## Try it
Your task is to return all the entries below exactly, with every picture omitted.

## Source material
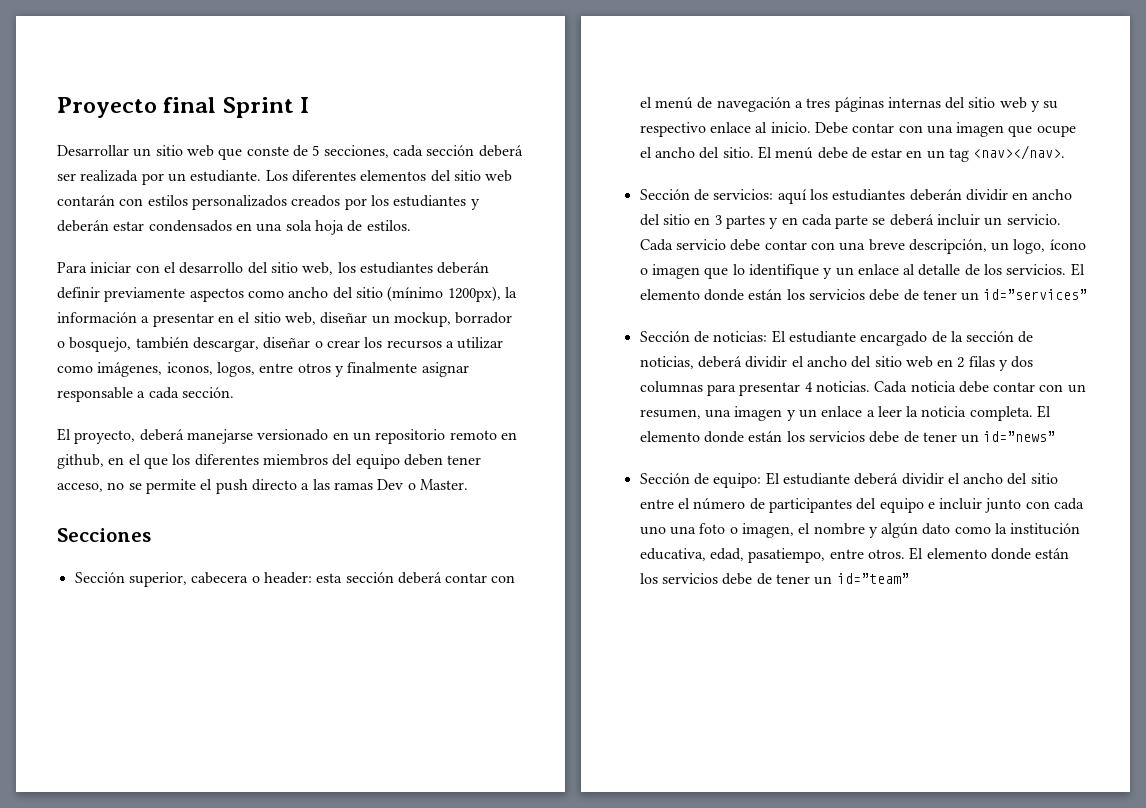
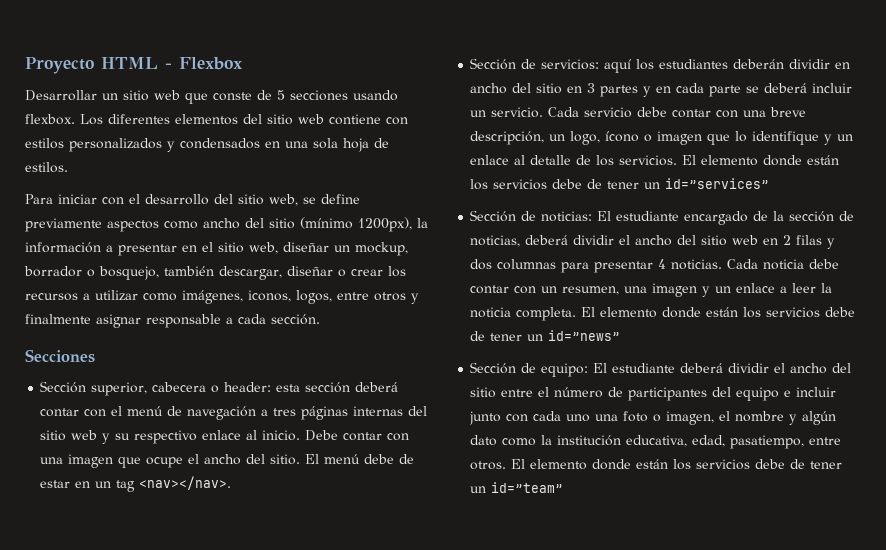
[163,97,310,118] final Sprint I -> [101,57,243,70] HTML - Flexbox
[323,145,523,158] [57,170,262,185] secciones, cada sección deberá ser realizada por un estudiante. -> [290,90,398,101] [25,114,75,125] secciones usando flexbox.
[57,195,115,206] contarán -> [329,114,381,125] contiene
[291,195,480,210] [57,220,145,232] creados por los estudiantes y deberán estar -> [167,141,175,152] y
[337,262,490,274] [57,287,100,299] los estudiantes deberán definir -> [303,194,360,204] se define
[57,428,517,444] [57,454,482,469] [57,479,468,494] // El proyecto, deberá manejarse versionado en un repositorio remoto en github, en el que los diferentes miembros del equipo deben tener acceso, no se permite el push directo a las ramas Dev o Master. -> (320, 319) none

## Written answer
[163,97,310,118] final Sprint I -> [101,57,243,70] HTML - Flexbox
[323,145,523,158] [57,170,262,185] secciones, cada sección deberá ser realizada por un estudiante. -> [290,90,398,101] [25,114,75,125] secciones usando flexbox.
[57,195,115,206] contarán -> [329,114,381,125] contiene
[291,195,480,210] [57,220,145,232] creados por los estudiantes y deberán estar -> [167,141,175,152] y
[337,262,490,274] [57,287,100,299] los estudiantes deberán definir -> [303,194,360,204] se define
[57,428,517,444] [57,454,482,469] [57,479,468,494] // El proyecto, deberá manejarse versionado en un repositorio remoto en github, en el que los diferentes miembros del equipo deben tener acceso, no se permite el push directo a las ramas Dev o Master. -> (320, 319) none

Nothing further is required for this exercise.